■ **Task goal**: Could you retype the lines below, starting at the line holding "passenger in it;" and stopping at the line holding "- Kontaktní údaje: 724721831", inclusive? Copy them exactly and drop the images.

■ **Stored data**:
....................

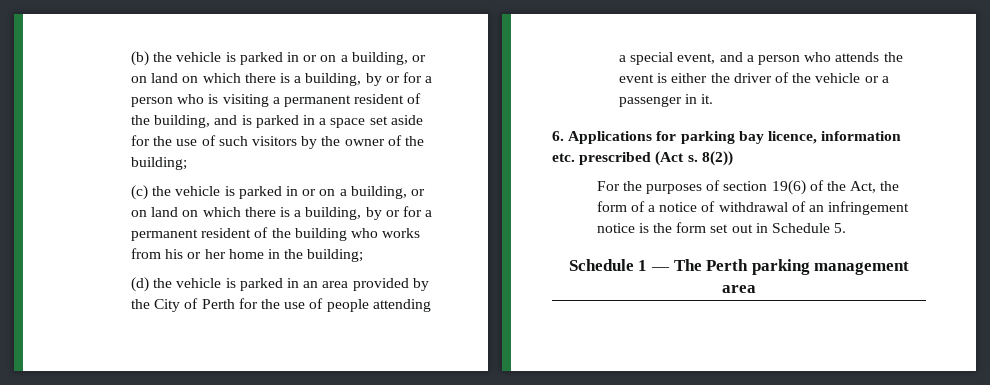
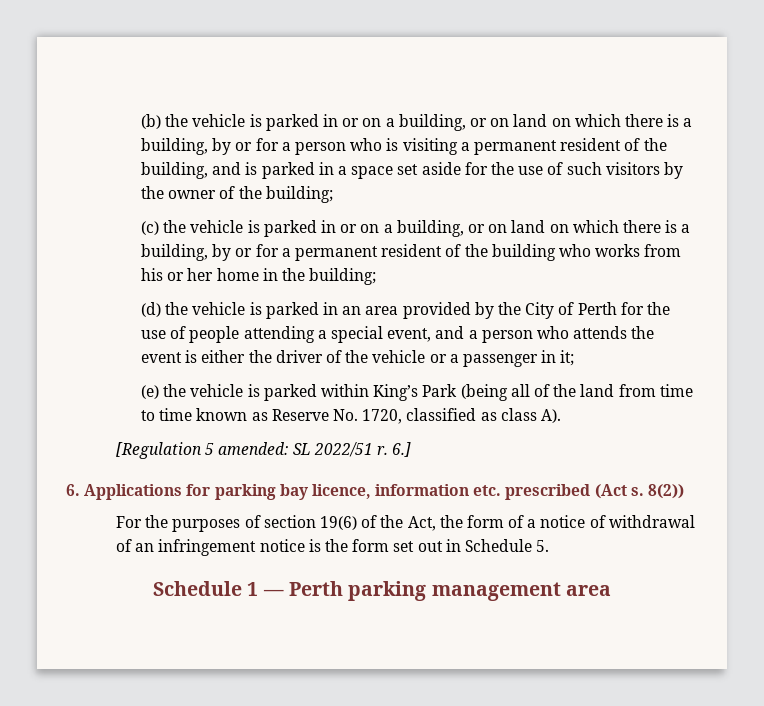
- (d) the vehicle is parked in an area provided by the City of Perth for the use of people attending a special event, and a person who attends the event is either the driver of the vehicle or a passenger in it.
+ (d) the vehicle is parked in an area provided by the City of Perth for the use of people attending a special event, and a person who attends the event is either the driver of the vehicle or a passenger in it;
+ (e) the vehicle is parked within King’s Park (being all of the land from time to time known as Reserve No. 1720, classified as class A).
+ [Regulation 5 amended: SL 2022/51 r. 6.]
- Schedule 1 — The Perth parking management area
+ Schedule 1 — Perth parking management area

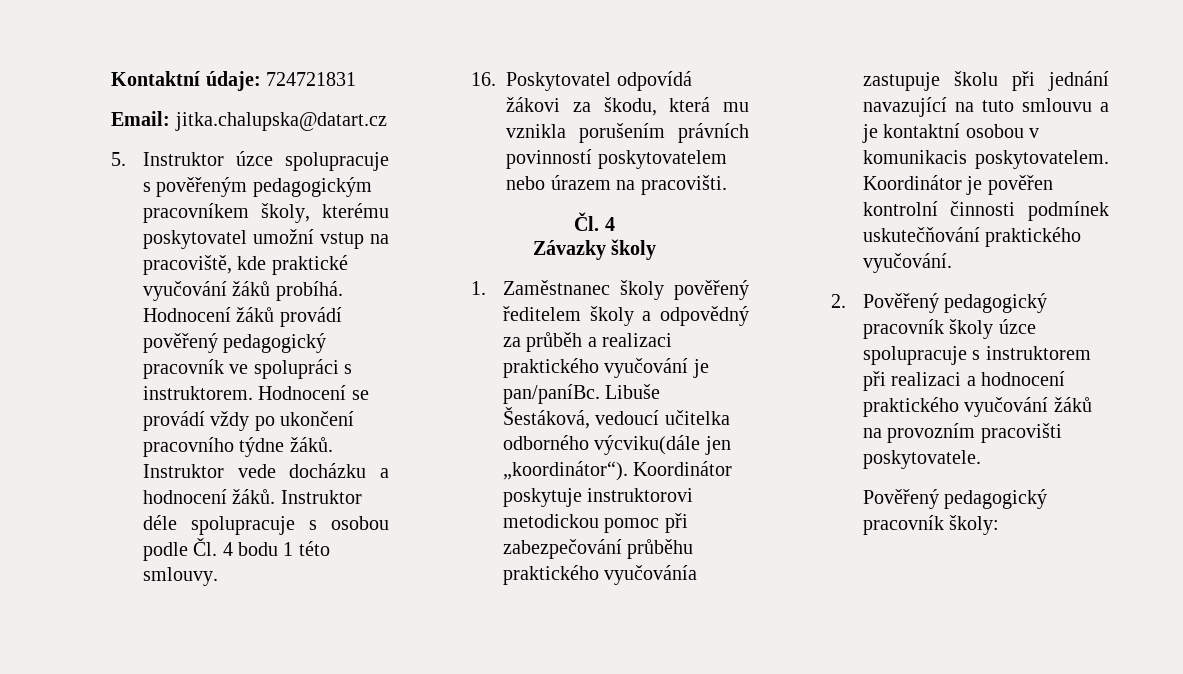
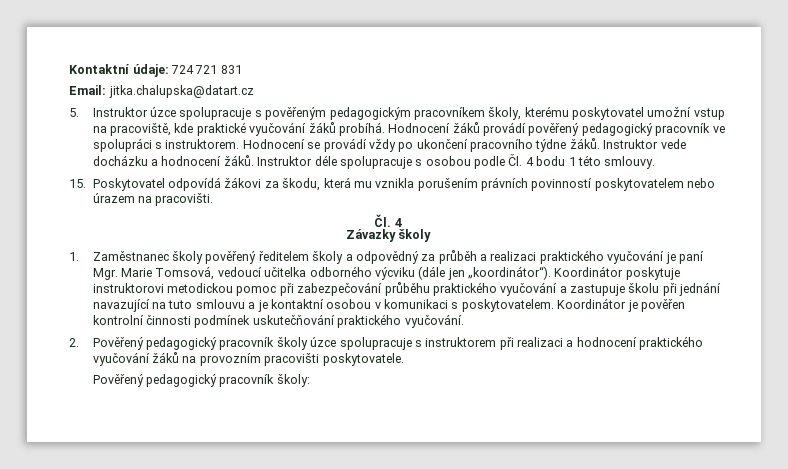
- Kontaktní údaje: 724721831
+ Kontaktní údaje: 724 721 831
- 16. Poskytovatel odpovídá žákovi za škodu, která mu vznikla porušením právních povinností poskytovatelem nebo úrazem na pracovišti.
+ 15. Poskytovatel odpovídá žákovi za škodu, která mu vznikla porušením právních povinností poskytovatelem nebo úrazem na pracovišti.
- 1. Zaměstnanec školy pověřený ředitelem školy a odpovědný za průběh a realizaci praktického vyučování je pan/paníBc. Libuše Šestáková, vedoucí učitelka odborného výcviku(dále jen „koordinátor“).
+ 1. Zaměstnanec školy pověřený ředitelem školy a odpovědný za průběh a realizaci praktického vyučování je paní Mgr. Marie Tomsová, vedoucí učitelka odborného výcviku (dále jen „koordinátor“).
- Koordinátor poskytuje instruktorovi metodickou pomoc při zabezpečování průběhu praktického vyučovánía zastupuje školu při jednání navazující na tuto smlouvu a je kontaktní osobou v komunikacis poskytovatelem.
+ Koordinátor poskytuje instruktorovi metodickou pomoc při zabezpečování průběhu praktického vyučování a zastupuje školu při jednání navazující na tuto smlouvu a je kontaktní osobou v komunikaci s poskytovatelem.

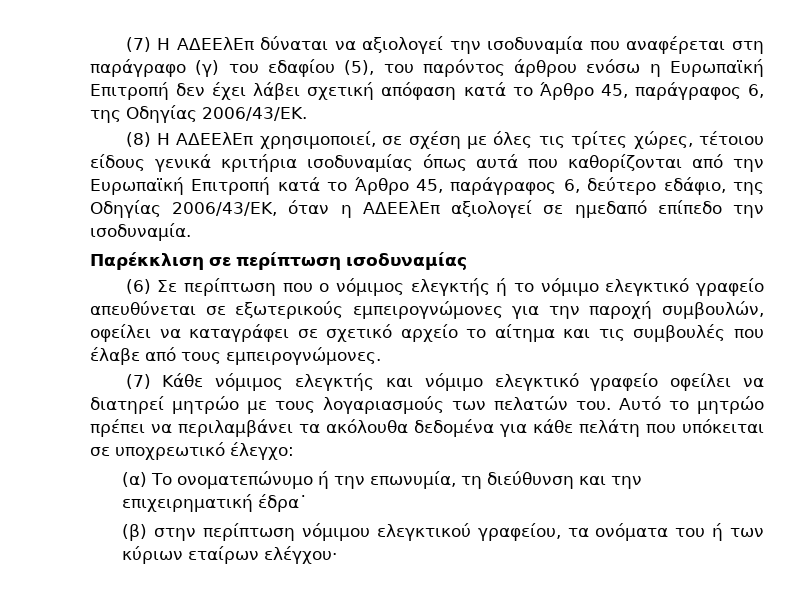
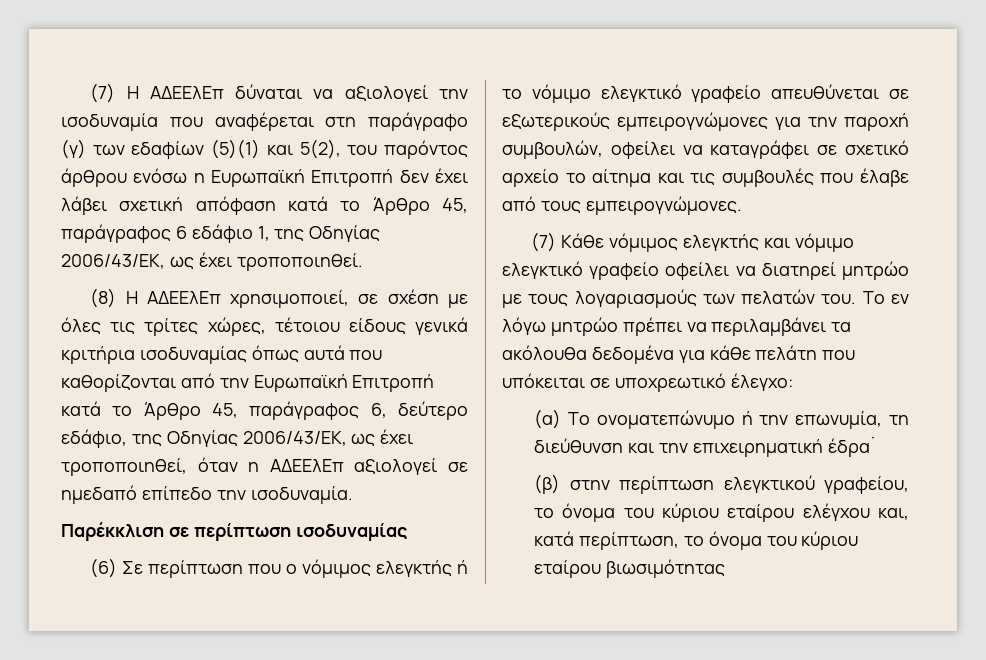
- (7) Η ΑΔΕΕλΕπ δύναται να αξιολογεί την ισοδυναμία που αναφέρεται στη παράγραφο (γ) του εδαφίου (5), του παρόντος άρθρου ενόσω η Ευρωπαϊκή Επιτροπή δεν έχει λάβει σχετική απόφαση κατά το Άρθρο 45, παράγραφος 6, της Οδηγίας 2006/43/ΕΚ.
+ (7) Η ΑΔΕΕλΕπ δύναται να αξιολογεί την ισοδυναμία που αναφέρεται στη παράγραφο (γ) των εδαφίων (5)(1) και 5(2), του παρόντος άρθρου ενόσω η Ευρωπαϊκή Επιτροπή δεν έχει λάβει σχετική απόφαση κατά το Άρθρο 45, παράγραφος 6 εδάφιο 1, της Οδηγίας 2006/43/ΕΚ, ως έχει τροποποιηθεί.
- (8) Η ΑΔΕΕλΕπ χρησιμοποιεί, σε σχέση με όλες τις τρίτες χώρες, τέτοιου είδους γενικά κριτήρια ισοδυναμίας όπως αυτά που καθορίζονται από την Ευρωπαϊκή Επιτροπή κατά το Άρθρο 45, παράγραφος 6, δεύτερο εδάφιο, της Οδηγίας 2006/43/ΕΚ, όταν η ΑΔΕΕλΕπ αξιολογεί σε ημεδαπό επίπεδο την ισοδυναμία.
+ (8) Η ΑΔΕΕλΕπ χρησιμοποιεί, σε σχέση με όλες τις τρίτες χώρες, τέτοιου είδους γενικά κριτήρια ισοδυναμίας όπως αυτά που καθορίζονται από την Ευρωπαϊκή Επιτροπή κατά το Άρθρο 45, παράγραφος 6, δεύτερο εδάφιο, της Οδηγίας 2006/43/ΕΚ, ως έχει τροποποιηθεί, όταν η ΑΔΕΕλΕπ αξιολογεί σε ημεδαπό επίπεδο την ισοδυναμία.
- Αυτό το μητρώο πρέπει να περιλαμβάνει τα ακόλουθα δεδομένα για κάθε πελάτη που υπόκειται σε υποχρεωτικό έλεγχο:
+ Το εν λόγω μητρώο πρέπει να περιλαμβάνει τα ακόλουθα δεδομένα για κάθε πελάτη που υπόκειται σε υποχρεωτικό έλεγχο:
- (β) στην περίπτωση νόμιμου ελεγκτικού γραφείου, τα ονόματα του ή των κύριων εταίρων ελέγχου·
+ (β) στην περίπτωση ελεγκτικού γραφείου, το όνομα του κύριου εταίρου ελέγχου και, κατά περίπτωση, το όνομα του κύριου εταίρου βιωσιμότητας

....................

■ **Solution to the exercise**:
+ (d) the vehicle is parked in an area provided by the City of Perth for the use of people attending a special event, and a person who attends the event is either the driver of the vehicle or a passenger in it;
+ (e) the vehicle is parked within King’s Park (being all of the land from time to time known as Reserve No. 1720, classified as class A).
+ [Regulation 5 amended: SL 2022/51 r. 6.]
- Schedule 1 — The Perth parking management area
+ Schedule 1 — Perth parking management area

- Kontaktní údaje: 724721831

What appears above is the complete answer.